Tag Archives: 3 stars

Review: No Attachments by Tiffany King

  • TitleNo Attachments
  • AuthorTiffany King
  • SourceReview Copy from Publisher
  • No. of Pages302
  • PublishedApril 30, 2013 by A. T. Publishing LLC
  • Rating3/5
  • Check it outGoodreads or Amazon
Ashton Garrison walked away from a privileged life in order to hide from the one thing she's not willing to face. She knows she left behind a trail of pain, but in the long run, her betrayal will hurt less than the truth. She now has one goal: Live life to the fullest with no regrets and no attachments. She has high hopes that a move to new surroundings will provide the escape she desires, but what Ashton doesn't count on is how fate always seems to find a way to screw up any good plan. Sometimes, when love comes knocking, the pull is too strong not to answer. Suddenly, what she thought she wanted to escape from is what Ashton now wants more than anything.
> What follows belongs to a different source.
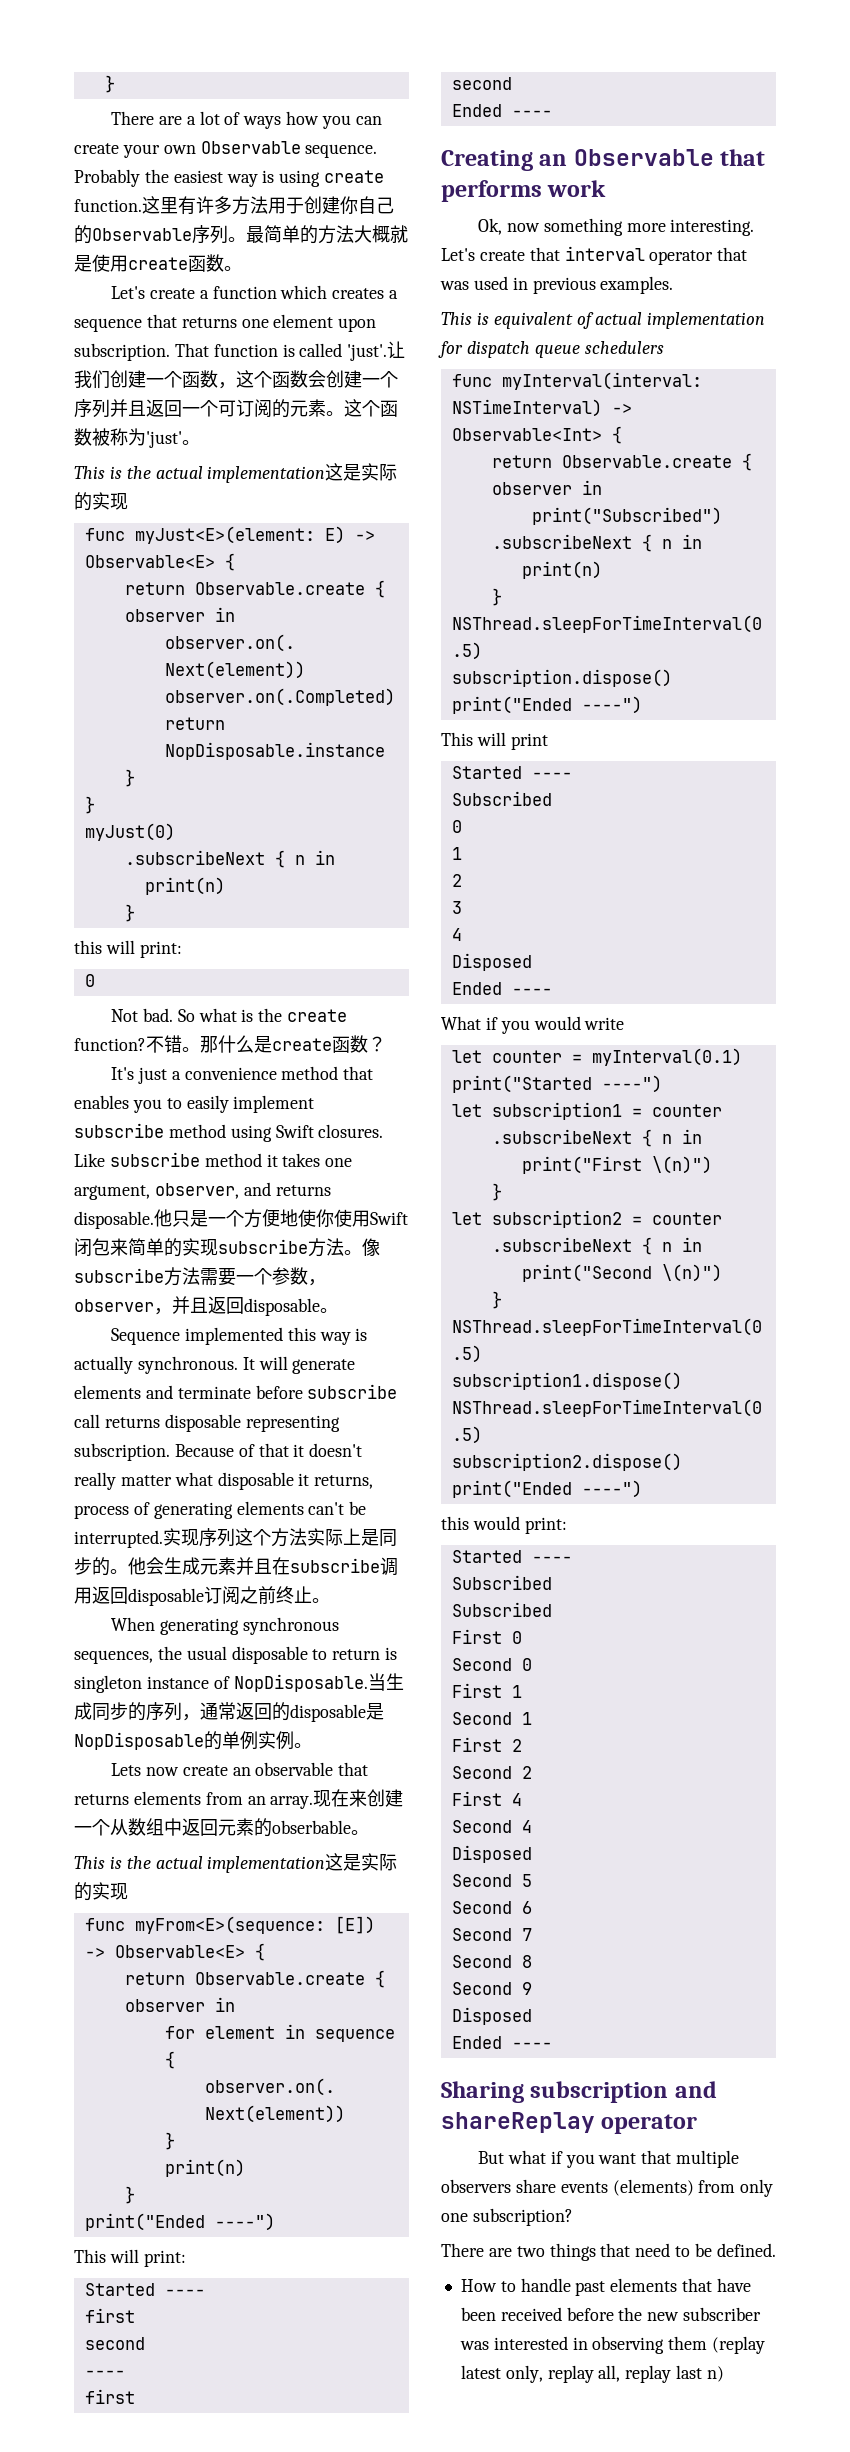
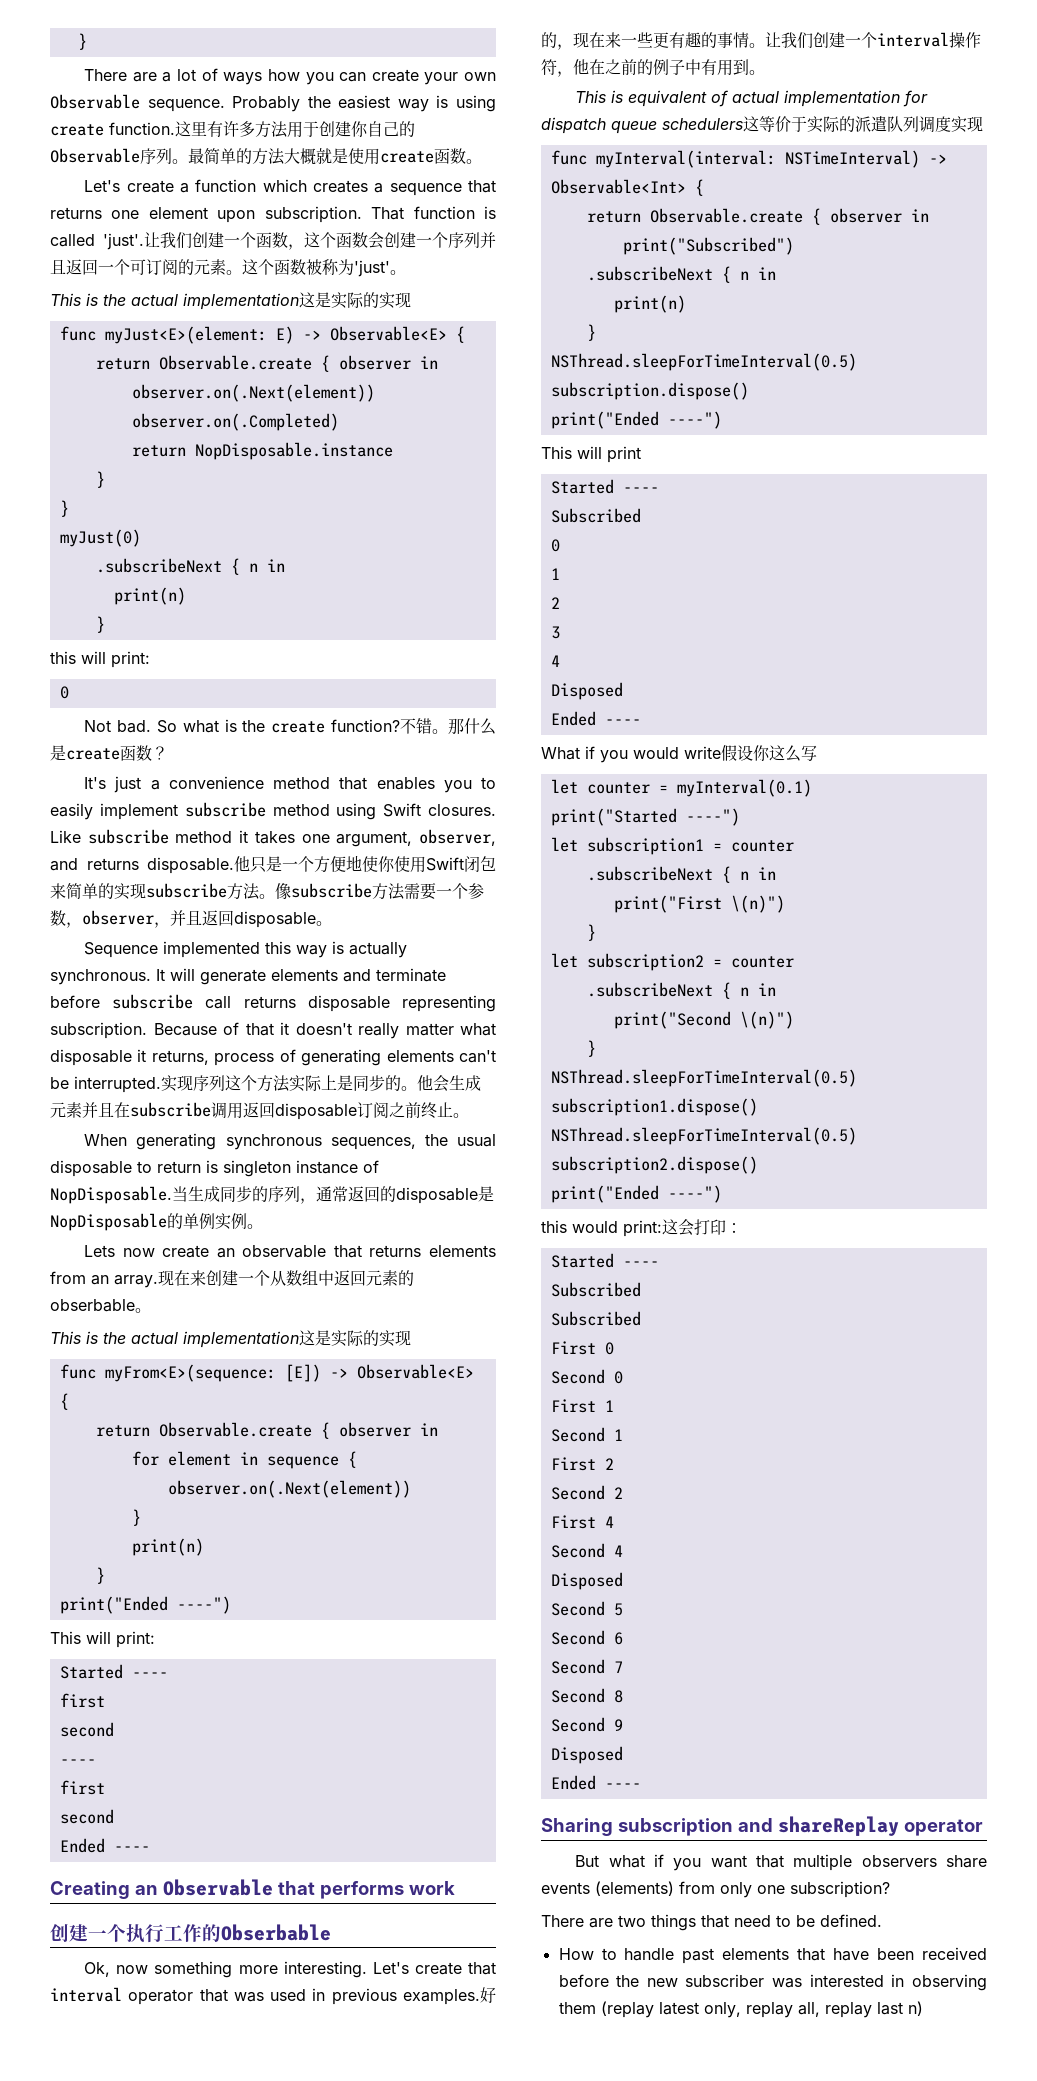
(607, 188) none -> [50,1923,331,1943] // 创建一个执行工作的Obserbable
(674, 285) none -> [479,1987,496,2003] [541,32,981,50] [541,59,765,77] 好的，现在来一些更有趣的事情。让我们创建一个interval操作符，他在之前的例子中有用到。
(664, 347) none -> [743,116,983,133] 这等价于实际的派遣队列调度实现
(625, 1023) none -> [721,745,817,762] 假设你这么写
(567, 1525) none -> [662,1219,742,1236] 这会打印：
Nathan Lockton has one mission: find his target and complete the task he was hired to do—no attachments and no emotion necessary. He's done it over and over again. What he thought was a typical lost-and-found job has turned into a life examining moment as Nathan is forced to deal with something he has always ignored--his feelings. Now faced with a decision, Nathan must choose to either follow his heart or complete the job.

Love can come when you least expect it. The question is: If the odds are stacked against you, how far are you willing to go for the one you love?


Tiffany King No Attachments Release Day Launch FINAL

Embarrassingly enough, No Attachments was the first New Adult novel that I read. From the summary, though, I was already intrigued, seeing as I was hoping that this book would be a higher level of YA contemporary–with older, wiser characters that have a certain depth to them that the teens in YA novels don’t have yet. Despite this, I was also expecting certain flaws and imperfections to follow the characters in the book as well, so that they would stay real people in a real world.

No Attachments opens up in a pub, with Ashton trying to mark off an item on her bucket list: Have a no-strings-attached, one-night stand. Her target is Nathan, an incredibly handsome man, who actually happens to have a hidden agenda, and knows exactly who Ashton is. When she introduces herself, I get a peek at her character, a bubbly, clumsy, and enthusiastic girl, with a deep past and history that she ran away from. Their interactions were adorable and cute, especially when they involved alcohol, (lol) and I felt myself beginning to warm up to Ashton, who wanted nothing but to live her life to the fullest.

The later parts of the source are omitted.